═══ SOURCE MATERIAL
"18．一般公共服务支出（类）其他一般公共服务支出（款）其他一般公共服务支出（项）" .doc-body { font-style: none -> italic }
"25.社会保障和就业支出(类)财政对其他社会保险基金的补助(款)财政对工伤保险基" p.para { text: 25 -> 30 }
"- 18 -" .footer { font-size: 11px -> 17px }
══════
═══ SOURCE MATERIAL
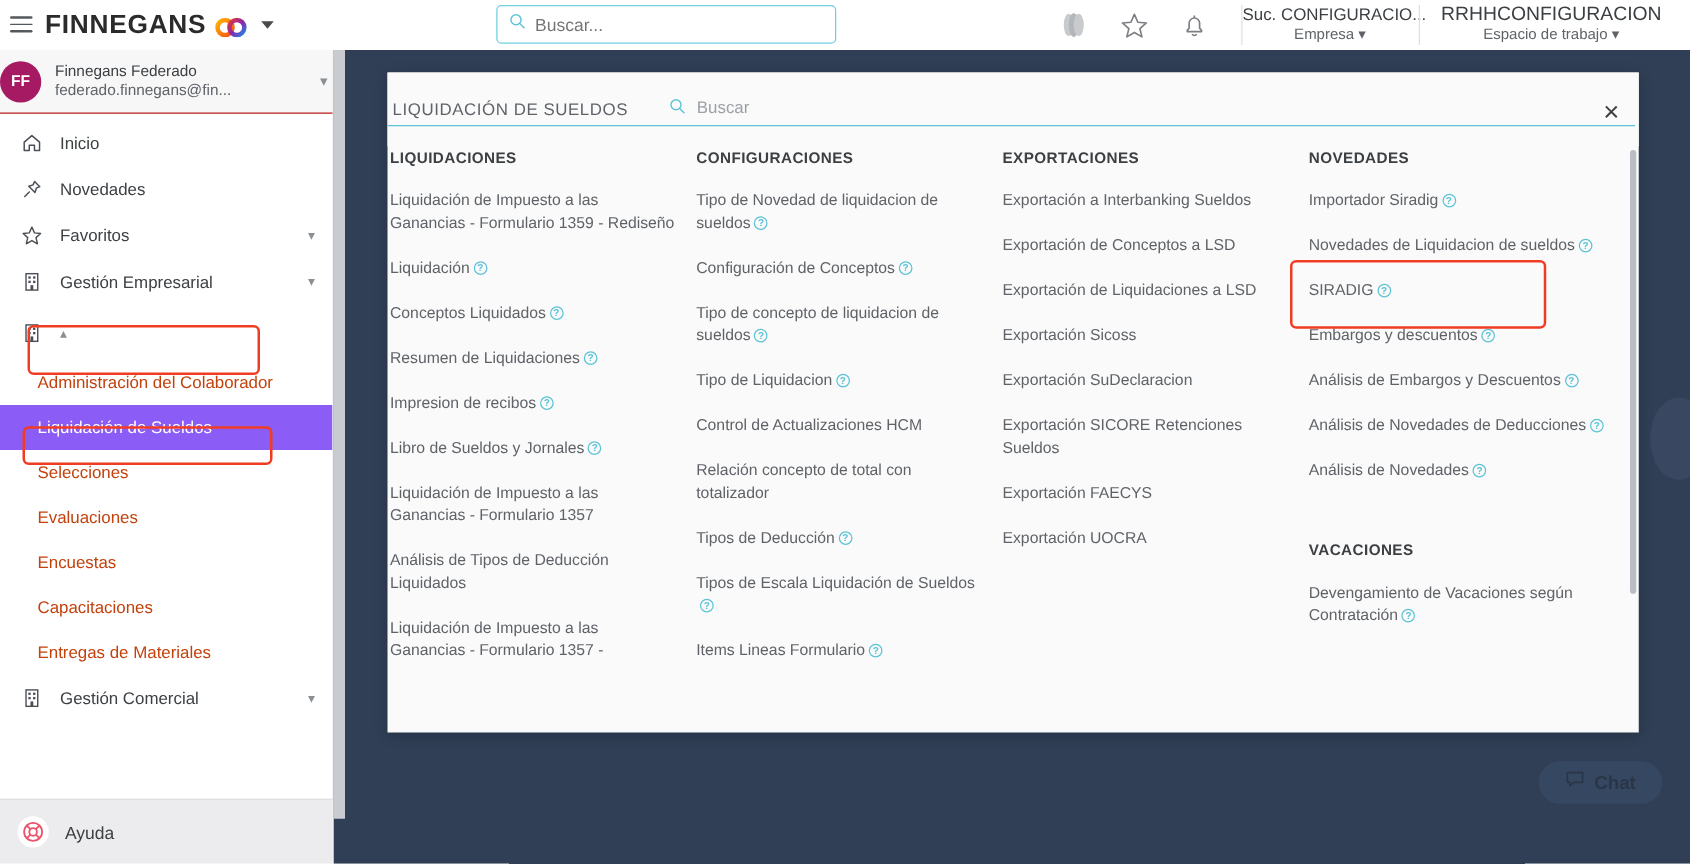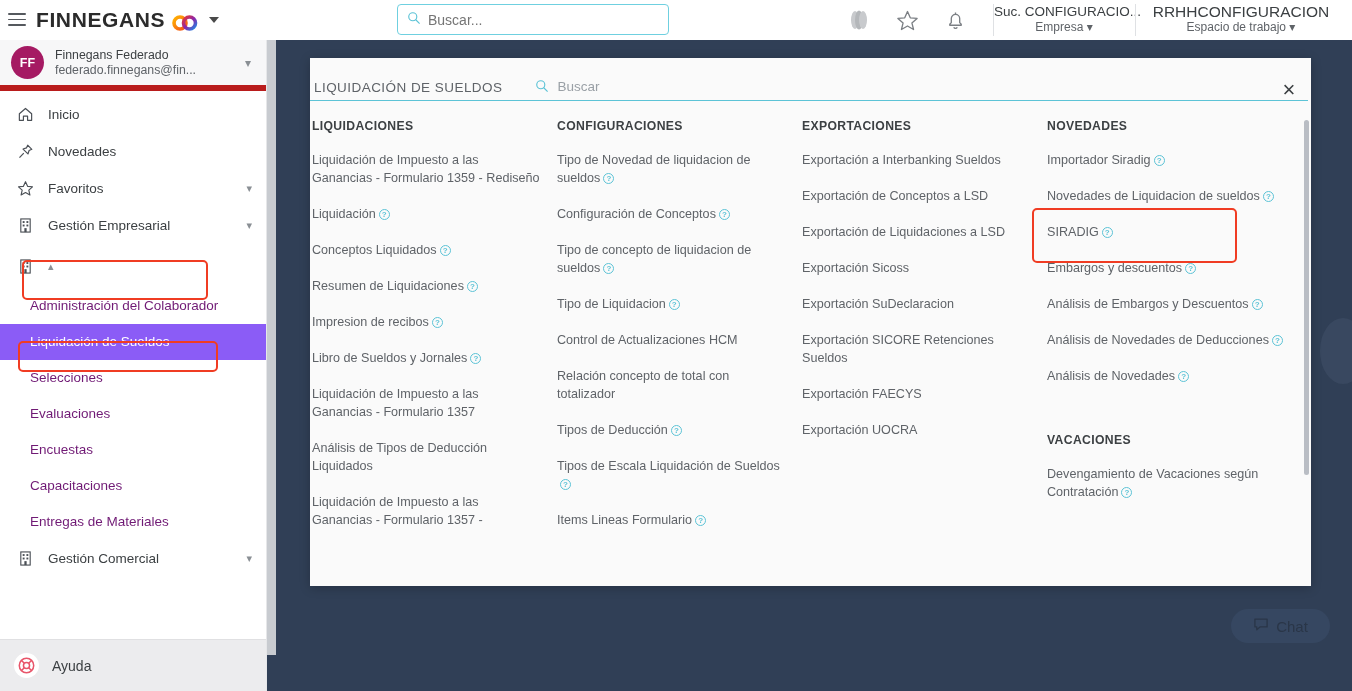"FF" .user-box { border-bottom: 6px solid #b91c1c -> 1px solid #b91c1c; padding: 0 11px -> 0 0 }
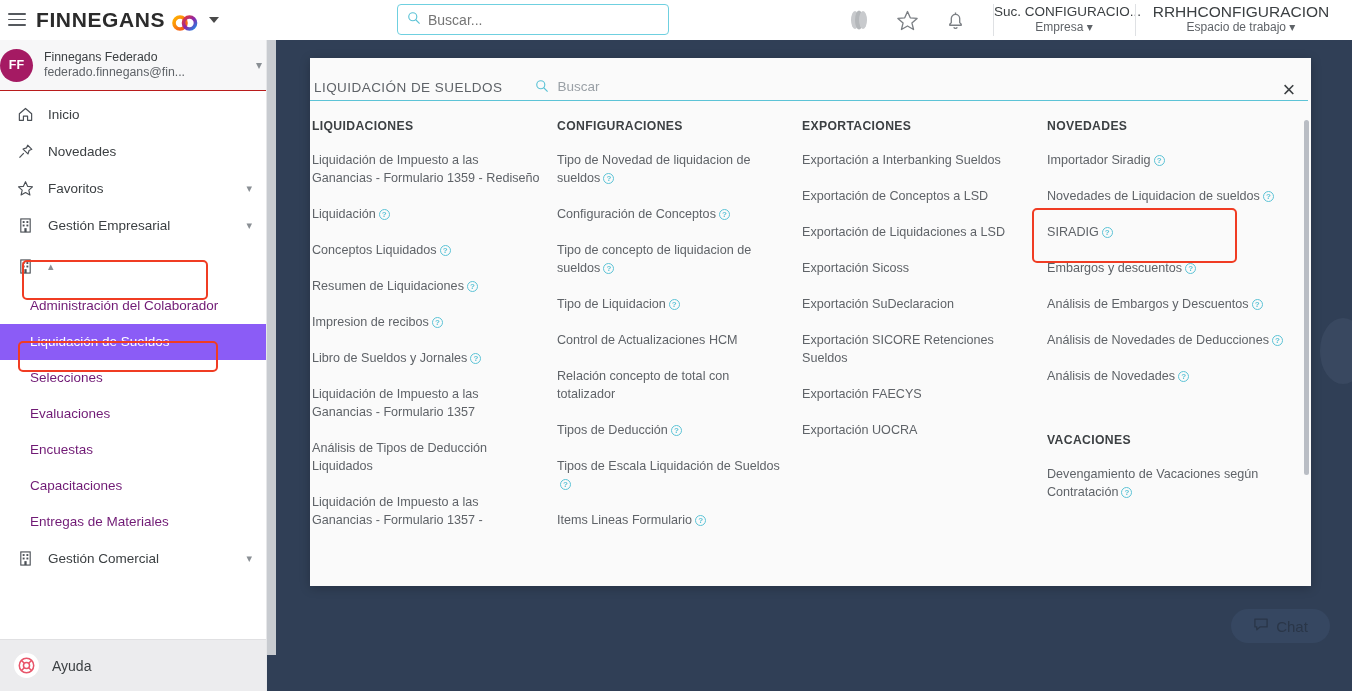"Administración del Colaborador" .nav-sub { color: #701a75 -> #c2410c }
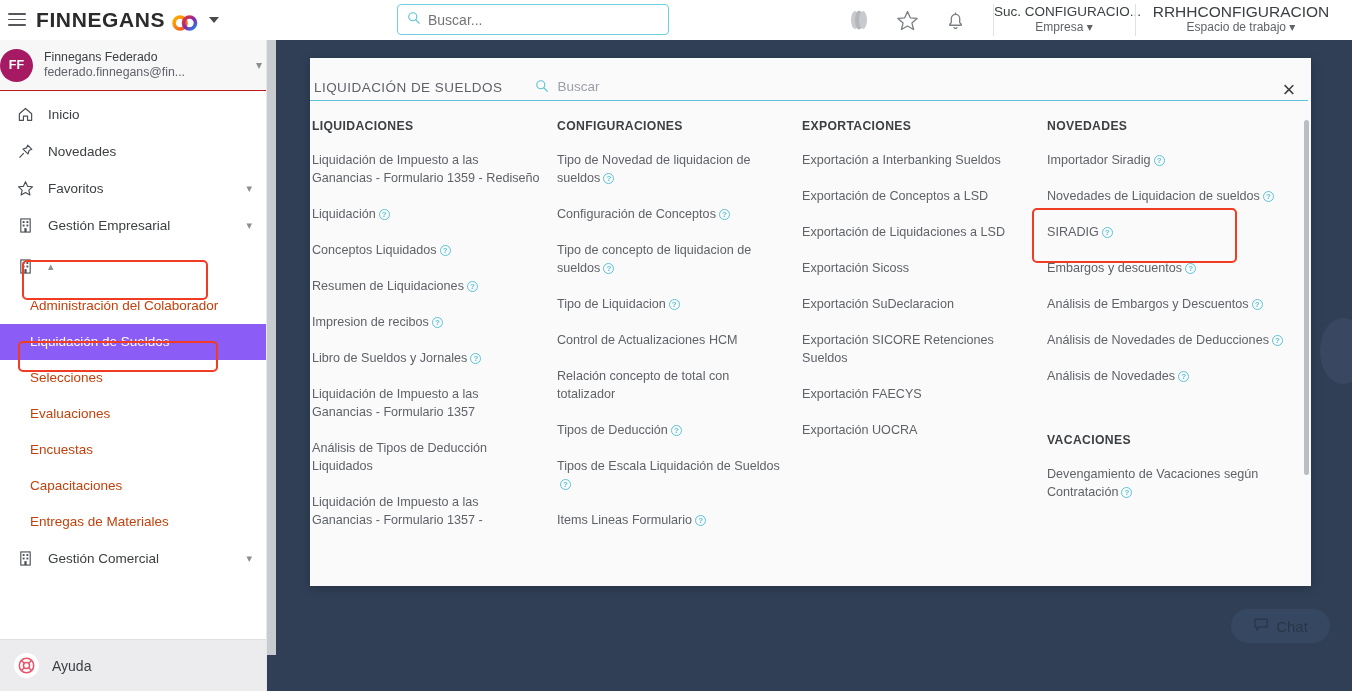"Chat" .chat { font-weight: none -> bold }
══════
The range runs from the line with "text: 25 ->" up to and including the line with "font-size: 11px ->" in the listing above; please write out exactly those lines and nothing more.

■ OUTPUT FOR THIS EXERCISE ■
"25.社会保障和就业支出(类)财政对其他社会保险基金的补助(款)财政对工伤保险基" p.para { text: 25 -> 30 }
"- 18 -" .footer { font-size: 11px -> 17px }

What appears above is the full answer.